Chris Christie – Reverse Robin Hood

New Jersey Governor Chris Christie has been an abject disaster for his state’s students, teachers, and schools.  Since assuming office in 2010, the self acclaimed teller of “like it is” has broken promise after promise, callously tossed the Garden State’s most vulnerable children into barely regulated experiments, and heaped insult after insult upon the state’s teachers.  A good way to approach almost any education proposal from Chris Christie is to simply assume that it will cause far more harm than good and then try to gauge just how far along the harmful spectrum it will actually be.

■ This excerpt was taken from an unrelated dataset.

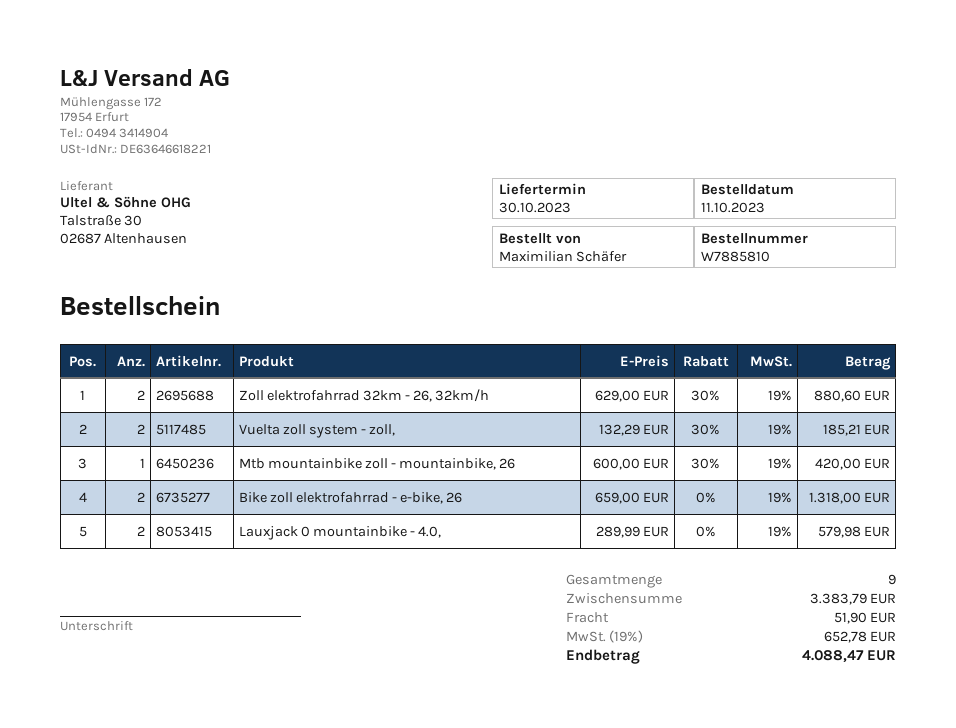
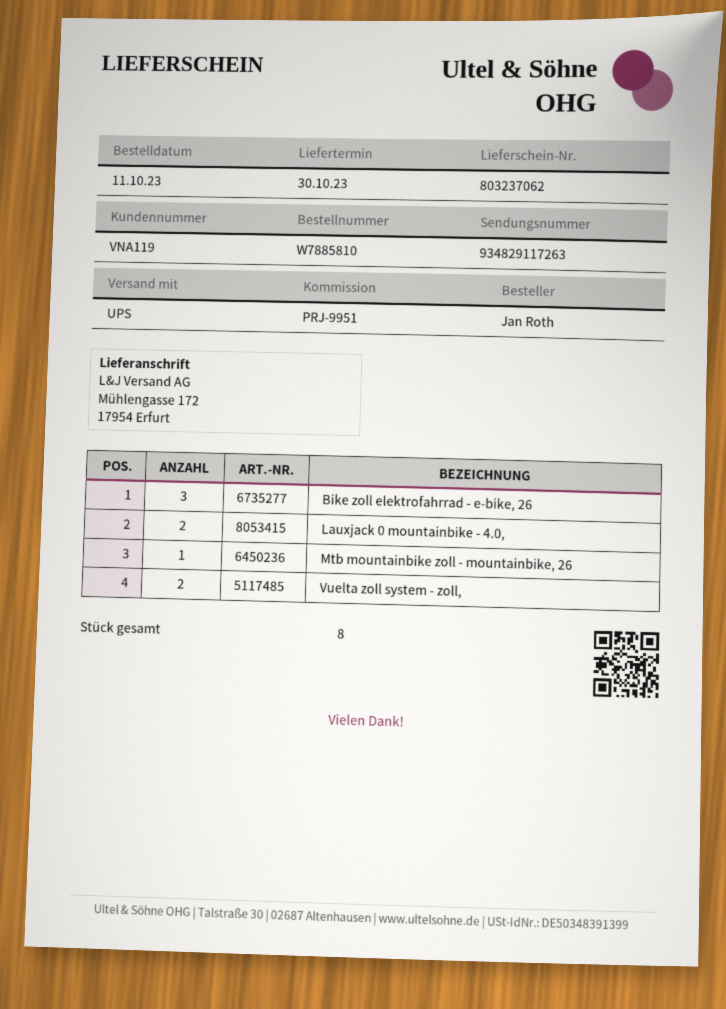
ordered by: Maximilian Schäfer -> Jan Roth
Zoll elektrofahrrad 32km - 26, 32km/h: 2 -> none
Bike zoll elektrofahrrad - e-bike, 26: 2 -> 3
total quantity: 9 -> 8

Chris Christie ran for Governor, promising teachers that he would not touch a dime of their pensions, but one of his first acts was to ram through a pension reform plan that he subsequently failed to fund – even while handing management of the fund over to Wall Street firms who raised annual fees from $140 million a year to $600 million a year and then planned to give $100 million of the fund to a firm started by a major donor to the Republican Governors’ Association right around the time the RGA was spending almost 2 million helping Christie get reelected.  Governor Christie’s refusal to meet funding obligations is not restricted to the state pension fund.  Governor Christie cut nearly $1 billion from the state school aid budget when he entered office, and that shortfall has never been made up for regardless of the district.  In fact, as Chris Christie was announcing his candidacy for the President of the United States, his own Department of Education reported that the state budget was roughly a billion dollars short of the fair funding formula used to determine school aid.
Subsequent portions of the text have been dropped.